For our use case this was more machinery than needed. We did not need to make any changes to the underlying Azure Disk. No data copy required. That said, a custom operator is a natural automation layer on top of the re-binding technique for teams that need ongoing storage operations.
Conclusion
We used this technique to migrate several hundred PVs on a platform operating 100s of Kubernetes clusters across a multi-region topology. The bulk of the complexity came from coordinating across large-scale data stores (like ClickHouse, CockroachDB, ElasticSearch, Kafka, and Prometheus), all running on cloud managed disks for durability and resilience where downtime or data loss was off limits. The migration was completed in under 2 months with a lean platform team and zero incidents.
A few learnings from this project:
Deep systems knowledge trumps brute force. The solution came from understanding the less obvious mechanics of the Kubernetes control plane (how
claimRefbinding works, when finalizers fire, and StorageClass behavior at runtime). Working with the system’s guardrails produced a simpler, safer result than any brute force approach.Experimentation builds operational excellence. We uncovered critical edge cases (like premature PV deletion causing Multi-Attach errors during node drains) only by pushing the system to failure on staging. Confidence in production comes from understanding how a system breaks, not just how it works.

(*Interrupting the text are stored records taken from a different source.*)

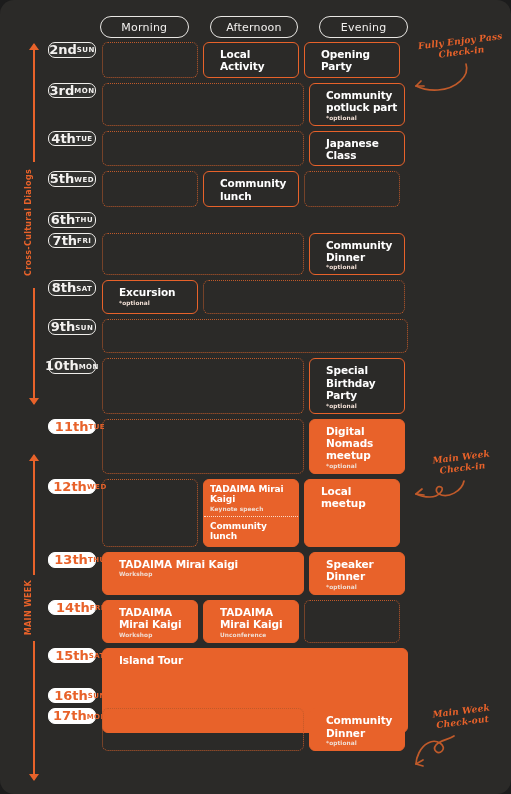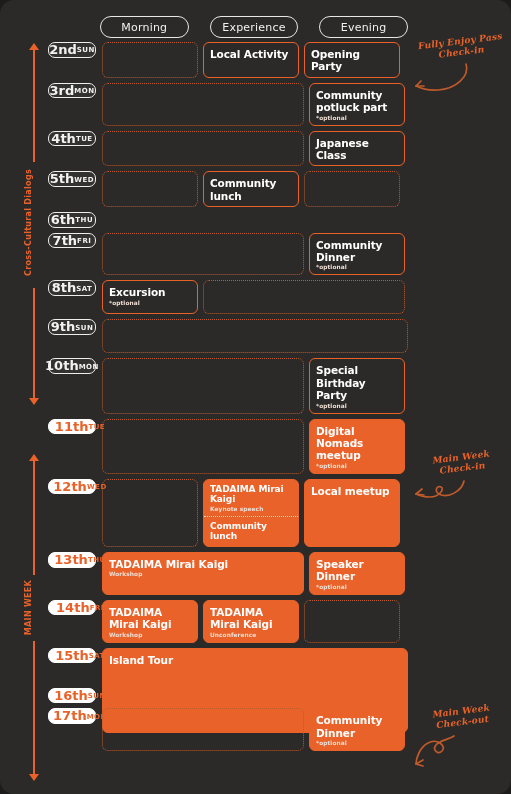--- a/index.html
+++ b/index.html
@@ -171,7 +171,7 @@
 
   <div id="tabs">
     <div class="tab">Morning</div>
-    <div class="tab">Experience</div>
+    <div class="tab">Afternoon</div>
     <div class="tab">Evening</div>
   </div>
 

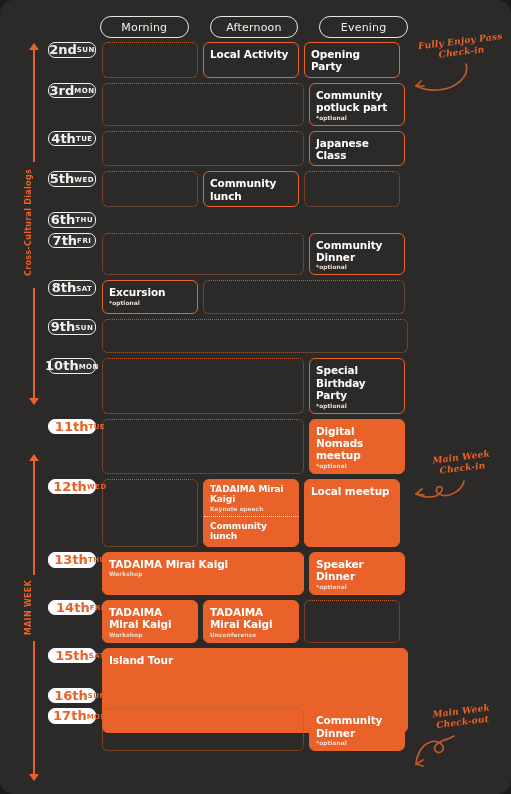--- a/index.html
+++ b/index.html
@@ -74,7 +74,7 @@
 
   .cell {
     border-radius: 6px;
-    padding: 5px 6px 4px 6px;
+    padding: 5px 6px 4px 16px;
     position: relative;
     min-height: 34px;
     overflow: hidden;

Automation is the key to reliability at scale. Automation lets us move fast and consistently, reducing the risk of human error. We automated the entire algorithm but gated the final pod restart with human approval so teams have control over when it’s safe to restart an application.
Shoutout to Rasmus Bach Krabbe and the storage team at ATOMS for walking us through the inner workings of their PvcAutoscaler. We took one look at all that machinery and decided there had to be a lazier way. Their operator is a serious piece of infrastructure at scale.